Here is a breakdown of the UZR runs above or below average for the Mets in 2002:

Player

UZR Runs

DP/Arm Runs

Edgardo Alfonzo

-5

-1

Roberto Alomar

-9

-1

Jeromy Burnitz

-14

-2

Roger Cedeno

-15

-1

Joe McEwing

3

1

Rey Ordonez

4

0

Timo Perez

7

0

John Valentin

-3

0

Mo Vaughn

-15

0

Total

-47

-4



In total, the Mets defense cost the team 51 runs compared to what average fielding would have done. UZR is not counted for catchers. Mike Piazza's defense cost the Mets an additional 19 runs. In total the Mets defense cost the team 70 runs. This is enough to increase the Mets RA .4367 runs from 3.8678 (the Mets defense neutral RA) to 4.3045. In other terms, the Mets defensive play cost the team seven wins.

Go here to download a spreadsheet with UZR totals from 1999 to 2002. Or, look for the numbers to be posted at baseballprimer.

Team

UZR Runs

DP/Arm Runs

Total Runs

Errors

St. Louis Cardinals

59

6

65

103

Colorado Rockies

38

-5

33

112

San Francisco Giants

21

2

23

90

Los Angeles Dodgers

27

-5

22

90

Atlanta Braves

18

-5

13

114

Cincinnati Reds

4

5

9

120

Chicago Cubs

0

5

5

114

Milwaukee Brewers

10

-6

4

103

Montreal Expos

-9

2

-7

139

Florida Marlins

-15

1

-14

106

Philadelphia Phillies

-13

-3

-16

88

Houston Astros

-24

5

-19

83

San Diego Padres

-19

-1

-20

128

Pittsburgh Pirates

-31

9

-22

115

Arizona Diamondbacks

-13

-11

-24

89

New York Mets

-47

-4

-51

144



The Mets were indeed the worst defensive team in the National League.
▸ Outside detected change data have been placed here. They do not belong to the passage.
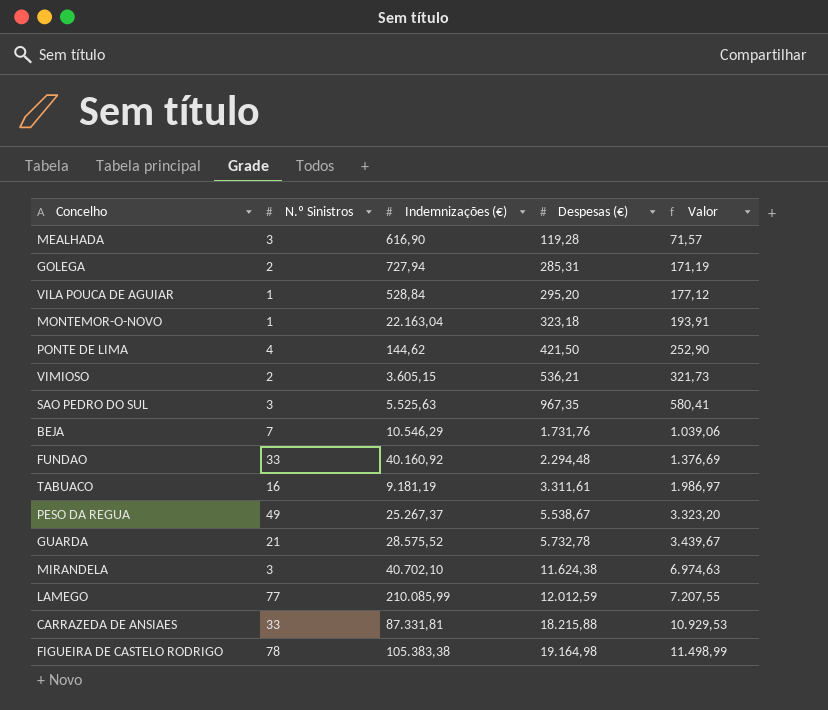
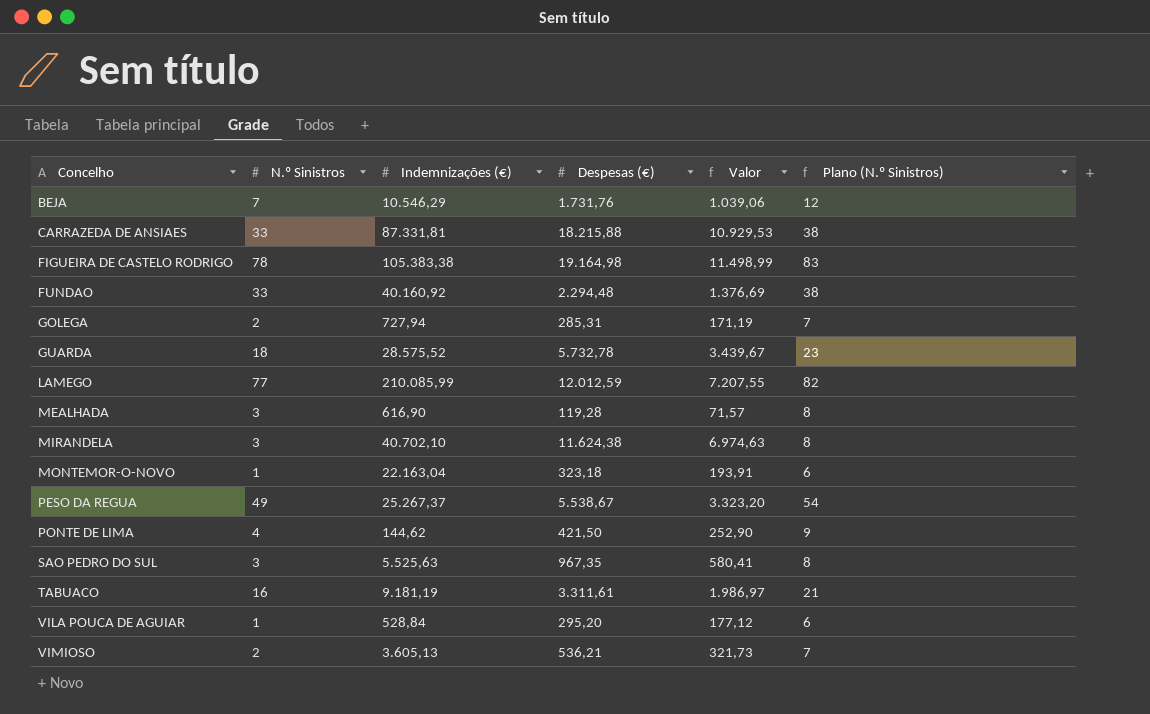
row order: Despesas (€) ascending -> Concelho ascending
column Plano (N.º Sinistros) | formula: none -> [N.º Sinistros] + 5
GUARDA | N.º Sinistros: 21 -> 18
VIMIOSO | Indemnizações (€): 3.605,15 -> 3.605,13

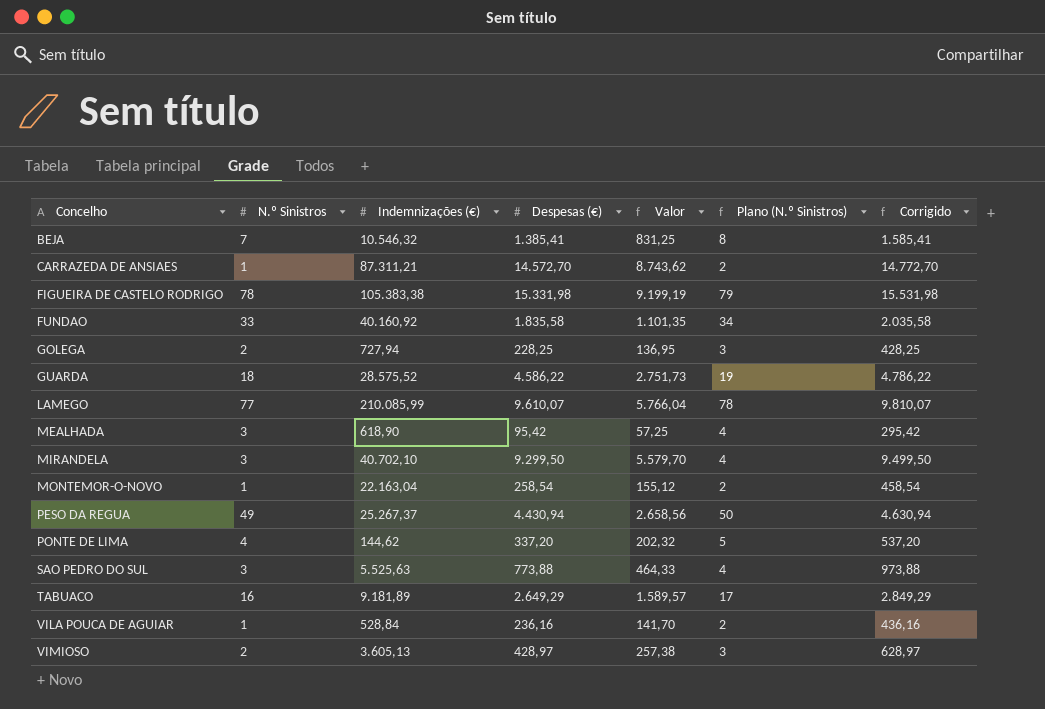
column Plano (N.º Sinistros) | formula: [N.º Sinistros] + 5 -> [N.º Sinistros] + 1
column Corrigido | formula: none -> [Despesas (€)] + 200
BEJA | Indemnizações (€): 10.546,29 -> 10.546,32
BEJA | Despesas (€): 1.731,76 -> 1.385,41
BEJA | Valor: 1.039,06 -> 831,25
CARRAZEDA DE ANSIAES | N.º Sinistros: 33 -> 1
CARRAZEDA DE ANSIAES | Indemnizações (€): 87.331,81 -> 87.311,21
CARRAZEDA DE ANSIAES | Despesas (€): 18.215,88 -> 14.572,70
CARRAZEDA DE ANSIAES | Valor: 10.929,53 -> 8.743,62
FIGUEIRA DE CASTELO RODRIGO | Despesas (€): 19.164,98 -> 15.331,98
FIGUEIRA DE CASTELO RODRIGO | Valor: 11.498,99 -> 9.199,19
FUNDAO | Despesas (€): 2.294,48 -> 1.835,58
FUNDAO | Valor: 1.376,69 -> 1.101,35
GOLEGA | Despesas (€): 285,31 -> 228,25
GOLEGA | Valor: 171,19 -> 136,95
GUARDA | Despesas (€): 5.732,78 -> 4.586,22
GUARDA | Valor: 3.439,67 -> 2.751,73
LAMEGO | Despesas (€): 12.012,59 -> 9.610,07
LAMEGO | Valor: 7.207,55 -> 5.766,04
MEALHADA | Indemnizações (€): 616,90 -> 618,90
MEALHADA | Despesas (€): 119,28 -> 95,42
MEALHADA | Valor: 71,57 -> 57,25
MIRANDELA | Despesas (€): 11.624,38 -> 9.299,50
MIRANDELA | Valor: 6.974,63 -> 5.579,70
MONTEMOR-O-NOVO | Despesas (€): 323,18 -> 258,54
MONTEMOR-O-NOVO | Valor: 193,91 -> 155,12
PESO DA REGUA | Despesas (€): 5.538,67 -> 4.430,94
PESO DA REGUA | Valor: 3.323,20 -> 2.658,56
PONTE DE LIMA | Despesas (€): 421,50 -> 337,20
PONTE DE LIMA | Valor: 252,90 -> 202,32
SAO PEDRO DO SUL | Despesas (€): 967,35 -> 773,88
SAO PEDRO DO SUL | Valor: 580,41 -> 464,33
TABUACO | Indemnizações (€): 9.181,19 -> 9.181,89
TABUACO | Despesas (€): 3.311,61 -> 2.649,29
TABUACO | Valor: 1.986,97 -> 1.589,57
VILA POUCA DE AGUIAR | Despesas (€): 295,20 -> 236,16
VILA POUCA DE AGUIAR | Valor: 177,12 -> 141,70
VIMIOSO | Despesas (€): 536,21 -> 428,97
VIMIOSO | Valor: 321,73 -> 257,38

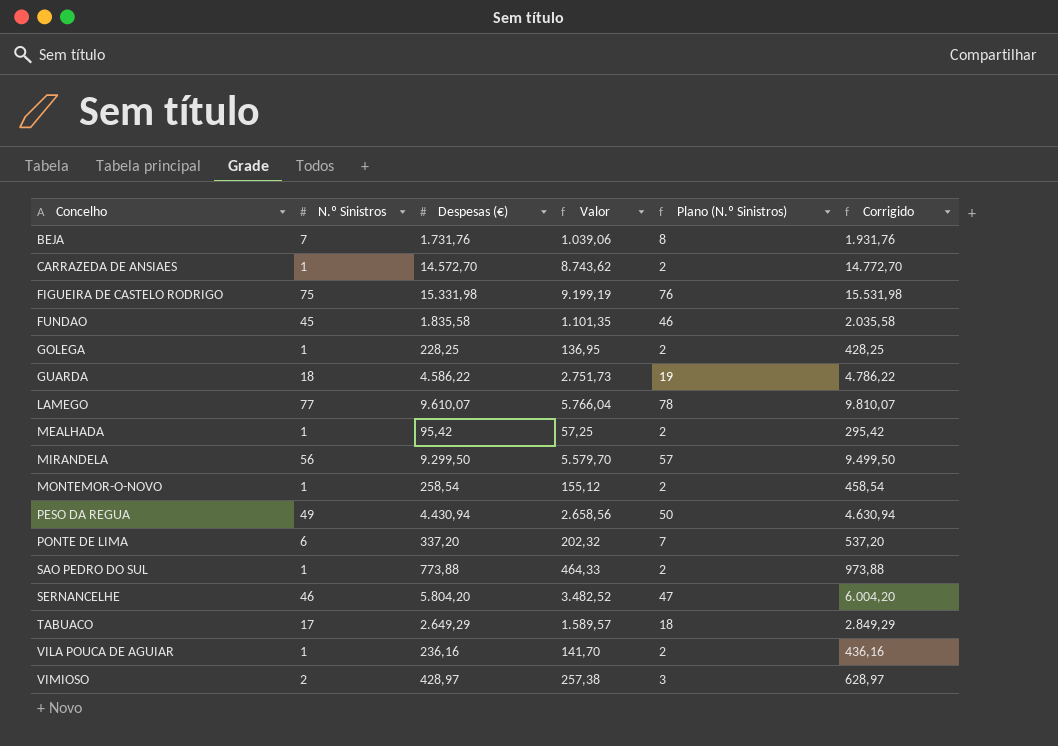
column Indemnizações (€) | position: 3 -> none
BEJA | Despesas (€): 1.385,41 -> 1.731,76
BEJA | Valor: 831,25 -> 1.039,06
BEJA | Corrigido: 1.585,41 -> 1.931,76
FIGUEIRA DE CASTELO RODRIGO | N.º Sinistros: 78 -> 75
FIGUEIRA DE CASTELO RODRIGO | Plano (N.º Sinistros): 79 -> 76
FUNDAO | N.º Sinistros: 33 -> 45
FUNDAO | Plano (N.º Sinistros): 34 -> 46
GOLEGA | N.º Sinistros: 2 -> 1
GOLEGA | Plano (N.º Sinistros): 3 -> 2
MEALHADA | N.º Sinistros: 3 -> 1
MEALHADA | Plano (N.º Sinistros): 4 -> 2
MIRANDELA | N.º Sinistros: 3 -> 56
MIRANDELA | Plano (N.º Sinistros): 4 -> 57
PONTE DE LIMA | N.º Sinistros: 4 -> 6
PONTE DE LIMA | Plano (N.º Sinistros): 5 -> 7
SAO PEDRO DO SUL | N.º Sinistros: 3 -> 1
SAO PEDRO DO SUL | Plano (N.º Sinistros): 4 -> 2
row SERNANCELHE: none -> 46 | 5.804,20 | 3.482,52 | 47 | 6.004,20
TABUACO | N.º Sinistros: 16 -> 17
TABUACO | Plano (N.º Sinistros): 17 -> 18

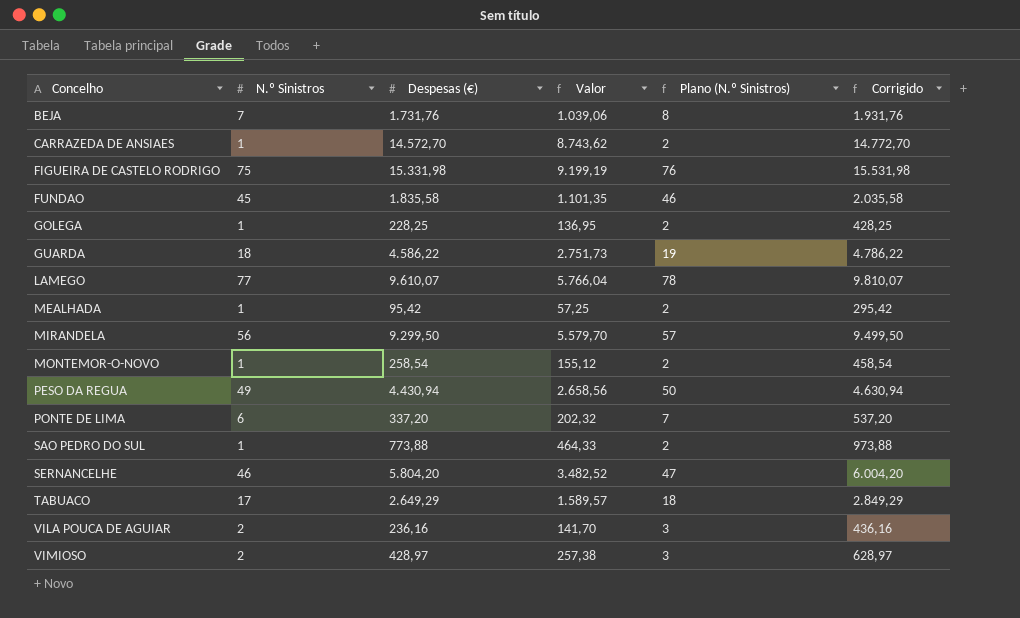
VILA POUCA DE AGUIAR | N.º Sinistros: 1 -> 2
VILA POUCA DE AGUIAR | Plano (N.º Sinistros): 2 -> 3

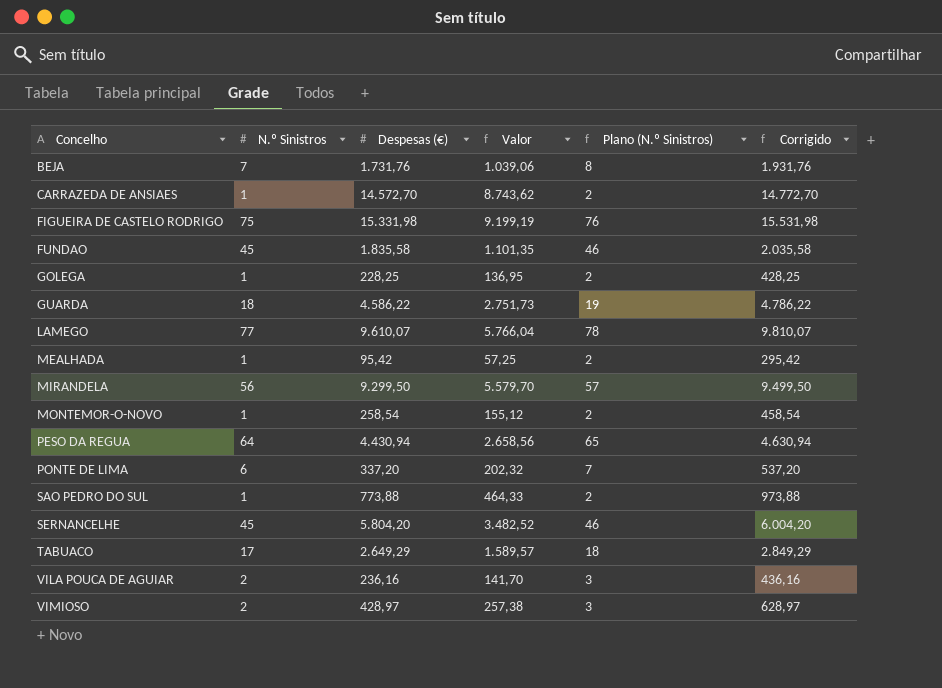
PESO DA REGUA | N.º Sinistros: 49 -> 64
PESO DA REGUA | Plano (N.º Sinistros): 50 -> 65
SERNANCELHE | N.º Sinistros: 46 -> 45
SERNANCELHE | Plano (N.º Sinistros): 47 -> 46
It was not simply because they made more errors than any other team, but because they didn't catch balls average fielders would have caught, and because Mike Piazza can't throw to save his life. Note the error totals compared to the team rankings in UZR runs above. Note also that the variance (range) in UZR runs is almost twice that of errors.